I think there is no doubt that the present leadership fears relaxing control, particularly over the media and discussions of events like 1989 and a myriad of others, because it fears that once the discussions begin -- like those demonstrations in 1989 -- they will be very hard to stop. In this they may be right.

But there is another theory that says if you allowed a modicum of discussion to go in an orderly fashion, it would serve as a pressure-release valve, whereas if you don't have any discussion, at some point the pressure will build up. What the Party has relied on to prevent the pressure from building up is to allow people to exercise all of their ambitions and urges to be able to advance themselves and to have lives on the economic side of the ledger.

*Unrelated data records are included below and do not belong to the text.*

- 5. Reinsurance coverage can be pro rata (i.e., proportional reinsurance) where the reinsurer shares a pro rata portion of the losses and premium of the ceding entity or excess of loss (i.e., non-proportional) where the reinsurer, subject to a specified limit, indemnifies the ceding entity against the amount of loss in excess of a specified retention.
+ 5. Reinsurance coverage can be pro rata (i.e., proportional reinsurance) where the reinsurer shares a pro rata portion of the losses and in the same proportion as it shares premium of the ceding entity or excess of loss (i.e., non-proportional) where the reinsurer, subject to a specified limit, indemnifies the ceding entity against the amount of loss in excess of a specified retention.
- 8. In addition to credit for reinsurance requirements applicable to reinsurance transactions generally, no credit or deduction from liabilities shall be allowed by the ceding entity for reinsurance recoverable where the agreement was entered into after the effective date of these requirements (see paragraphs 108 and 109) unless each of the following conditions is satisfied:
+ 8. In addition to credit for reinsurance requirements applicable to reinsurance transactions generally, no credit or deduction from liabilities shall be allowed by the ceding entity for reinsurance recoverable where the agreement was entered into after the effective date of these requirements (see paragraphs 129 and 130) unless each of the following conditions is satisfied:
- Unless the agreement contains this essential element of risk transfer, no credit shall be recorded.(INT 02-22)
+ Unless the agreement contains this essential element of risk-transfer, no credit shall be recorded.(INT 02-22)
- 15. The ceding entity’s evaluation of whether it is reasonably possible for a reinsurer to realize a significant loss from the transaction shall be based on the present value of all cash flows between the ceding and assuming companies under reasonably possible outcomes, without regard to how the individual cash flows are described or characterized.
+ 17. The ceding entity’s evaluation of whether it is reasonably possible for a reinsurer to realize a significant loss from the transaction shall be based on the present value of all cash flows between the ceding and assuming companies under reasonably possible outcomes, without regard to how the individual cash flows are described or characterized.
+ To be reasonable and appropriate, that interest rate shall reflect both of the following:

This was Deng Xiaoping's great moment of genius. After the massacre of 1989, he in effect said we will not stop economic reform; we will in effect halt political reform.

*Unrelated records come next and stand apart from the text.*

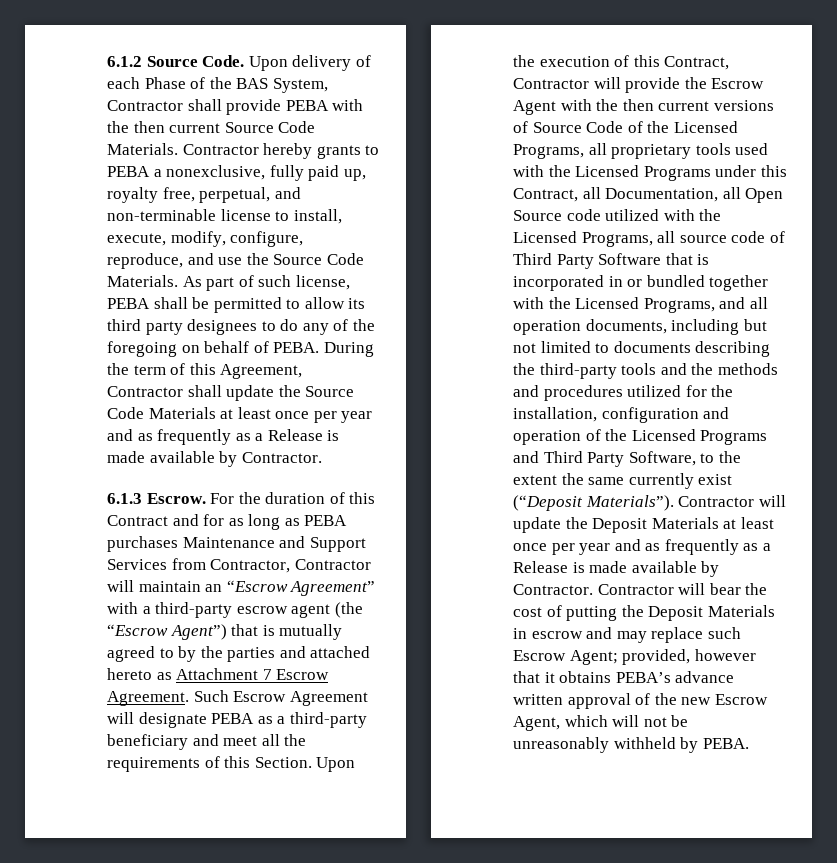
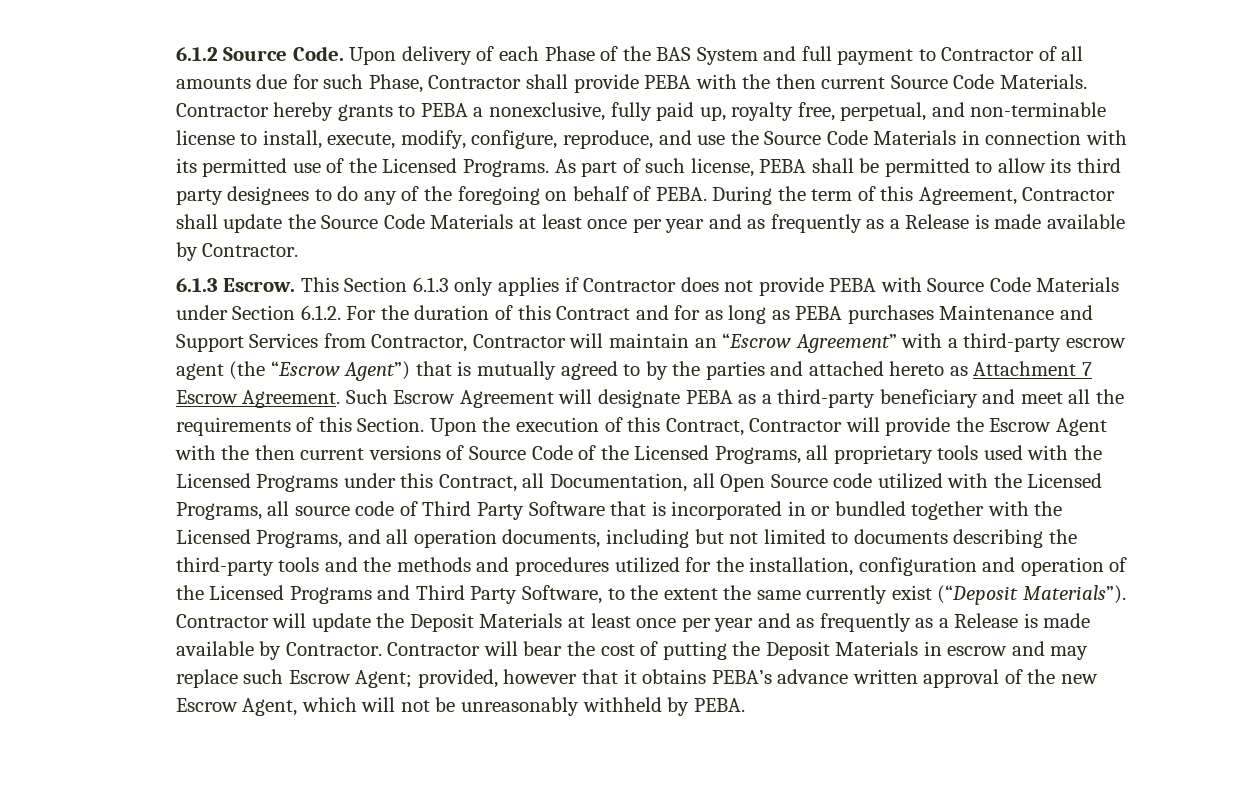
- Upon delivery of each Phase of the BAS System, Contractor shall provide PEBA with the then current Source Code Materials.
+ Upon delivery of each Phase of the BAS System and full payment to Contractor of all amounts due for such Phase, Contractor shall provide PEBA with the then current Source Code Materials.
- Contractor hereby grants to PEBA a nonexclusive, fully paid up, royalty free, perpetual, and non-terminable license to install, execute, modify, configure, reproduce, and use the Source Code Materials.
+ Contractor hereby grants to PEBA a nonexclusive, fully paid up, royalty free, perpetual, and non-terminable license to install, execute, modify, configure, reproduce, and use the Source Code Materials in connection with its permitted use of the Licensed Programs.
- For the duration of this Contract and for as long as PEBA purchases Maintenance and Support Services from Contractor, Contractor will maintain an “Escrow Agreement” with a third-party escrow agent (the “Escrow Agent”) that is mutually agreed to by the parties and attached hereto as Attachment 7 Escrow Agreement.
+ This Section 6.1.3 only applies if Contractor does not provide PEBA with Source Code Materials under Section 6.1.2. For the duration of this Contract and for as long as PEBA purchases Maintenance and Support Services from Contractor, Contractor will maintain an “Escrow Agreement” with a third-party escrow agent (the “Escrow Agent”) that is mutually agreed to by the parties and attached hereto as Attachment 7 Escrow Agreement.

What he basically said to people was: "Folks, you are in a room. There are two doors. One door says 'Politics'; one door says 'Economics.' You open the economic door, you are on your own. You can go the full distance to basically whatever you want: get wealthy, help your family have a bright future, move forward into a glorious future. If you open the political door, you are going to run right into one obstruction after another, and you are going to run into the state." People logically being practical -- and Chinese are very practical -- opened the economic door. They wouldn't open the political door. It was foolish to do so.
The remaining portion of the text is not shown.